Après une attente interminable, Seth finit par apparaître sur la cursive qui faisait le tour de la partie supérieure de la salle. Ian soupira, soulagé.

- Où étais-tu donc passé ? protesta-t-il.

Le son de sa voix se répercuta dans la salle, formant un étrange dialogue avec son propre écho. Son peu d'espoir de passer inaperçu pendant leurs recherches venait de s'évanouir en un clin d'œil.

- Ça n'est pas facile d'arriver jusqu'ici ! cria Seth. C'est le pire nid de couloirs et de passages sans lumière, pyramides d'Égypte mises à part. Tu devrais être content que je ne me sois pas perdu.

Ian acquiesça et fit signe à Seth de se diriger vers la passerelle qui menait au cœur du lustre de cristal. Seth parcourut la cursive et s'arrêta devant.

- Quelque chose ne va pas ? demanda Ian en observant son camarade à plus de dix mètres au-dessus de lui.

Seth fit non de la tête et s'engagea sur l'étroite passerelle pour s'arrêter de nouveau à deux mètres du corps suspendu à la corde. Il s'approcha lentement jusqu'au bord et se pencha pour l'examiner. Ian vit son visage se décomposer.
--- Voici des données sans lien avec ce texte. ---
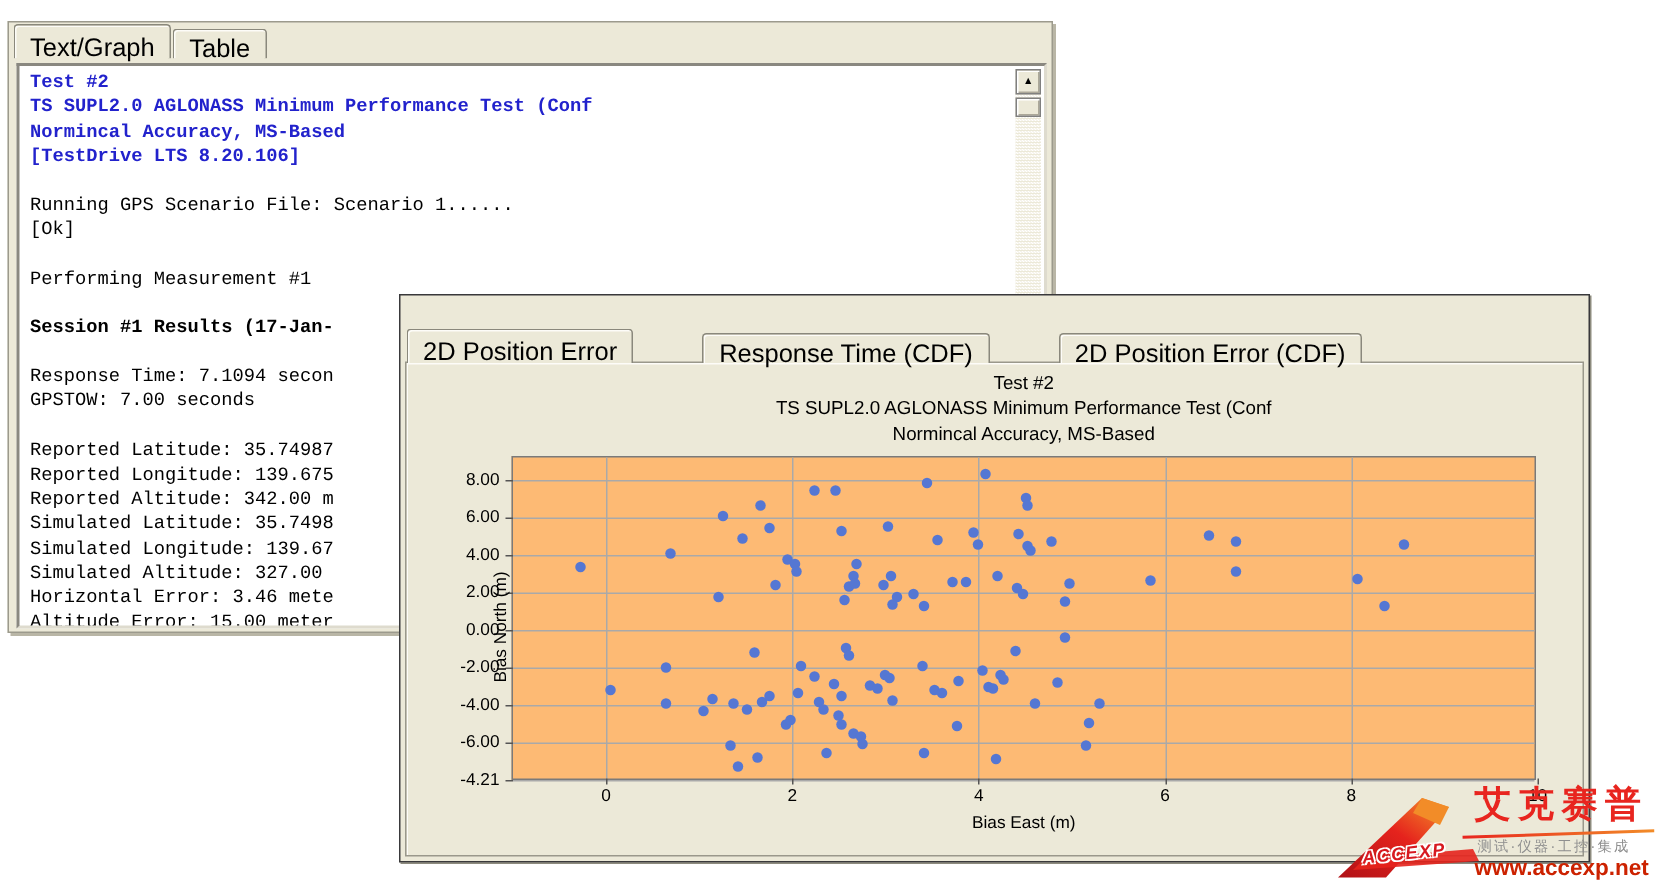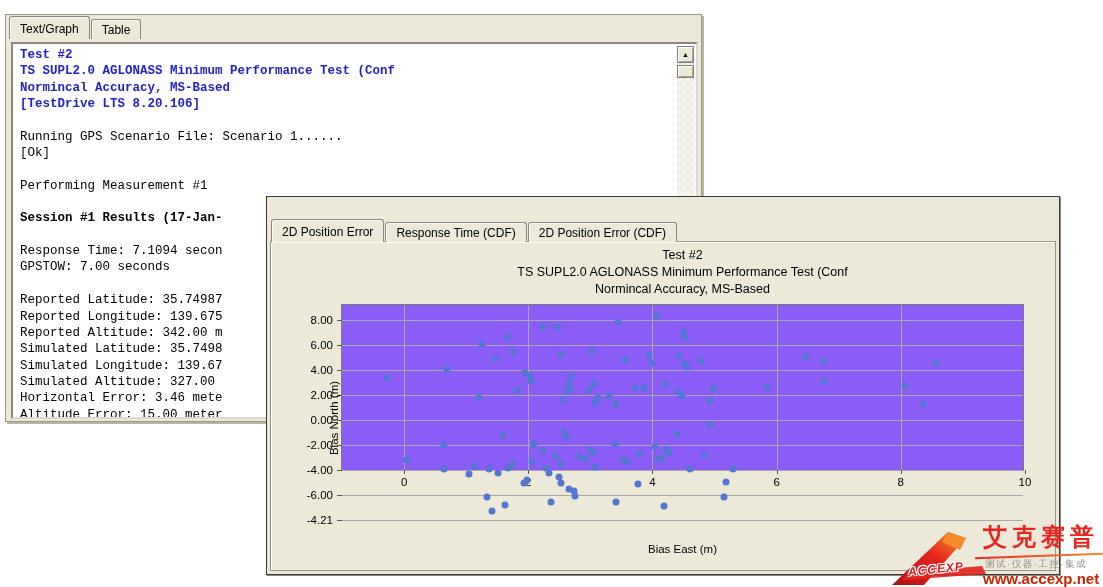"Text/Graph" .tab { font-size: 12px -> 17px }
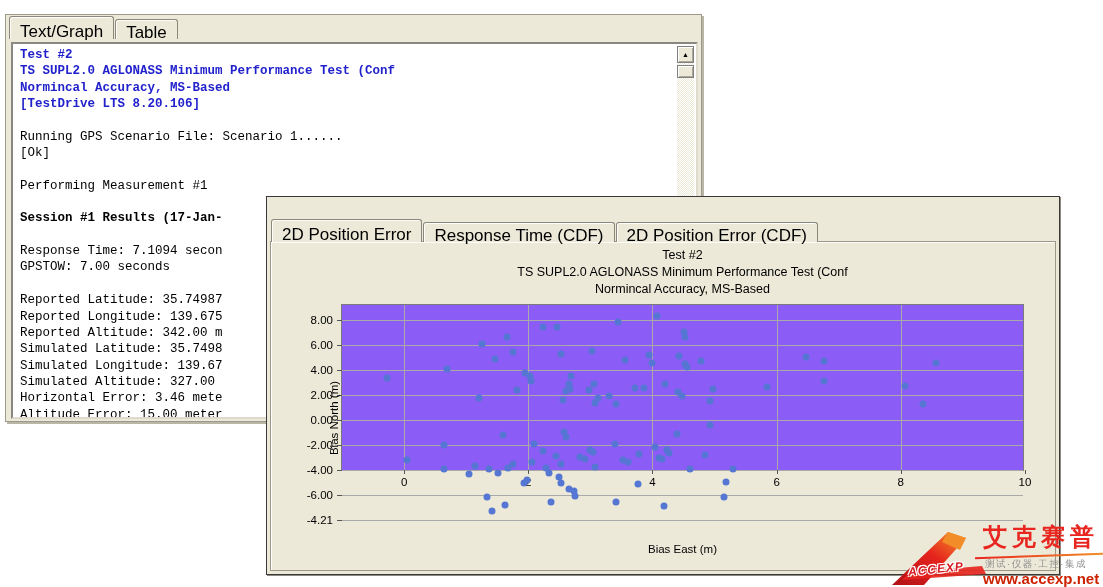"2D Position Error" .gtabstrip { gap: none -> 45px }
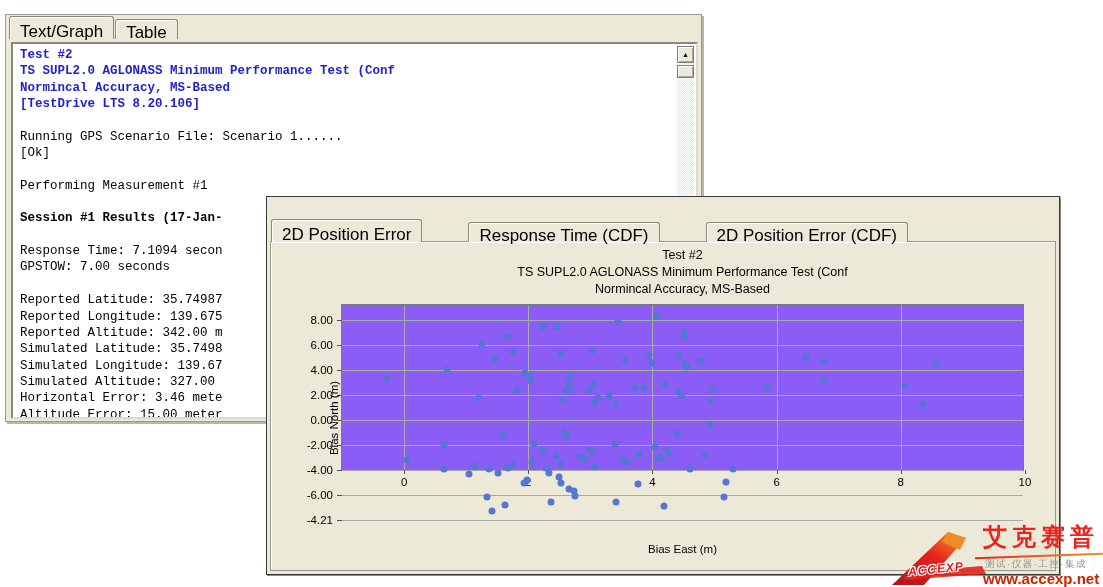"8.00" .plot { background: #8b5cf6 -> #fdba74; height: 167px -> 216px }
- Seth ? Que se passe-t-il, Seth ?

Les cinq secondes suivantes filèrent à une vitesse vertigineuse. Ian, impuissant, ne put qu'assister au terrible spectacle qui se déroulait sous ses yeux et en enregistrer chaque détail sans avoir le temps de réagir. Seth s'était agenouillé pour détacher la corde qui soutenait le corps, mais, quand il la saisit, celle-ci se lova autour de ses jambes tel un serpent, tandis que le corps inerte était précipité dans le vide. Ian vit la corde donner une violente secousse à son ami et l'entraîner dans les ténèbres de la voûte, comme un pantin sans défense. Seth, tenu par une jambe, se débattait en vain et criait au secours tandis que son corps montait à la verticale avec une rapidité déconcertante et disparaissait.

Presque en même temps, le corps qui avait chuté dans le vide tomba sur la flaque de sang. Ian découvrit que la cape brillante enveloppait les restes d'un squelette, dont les ossements éclatèrent en touchant le sol et se dispersèrent en poussière. La cape recouvrit la tache sombre et l'absorba. Ian réagit et s'en approcha. En l'examinant, il reconnut la cape qu'il avait si souvent cru voir à St. Patrick's, au cours de ses nuits d'insomnie, sur les épaules de cette dame de lumière qui venait contempler son ami Ben endormi.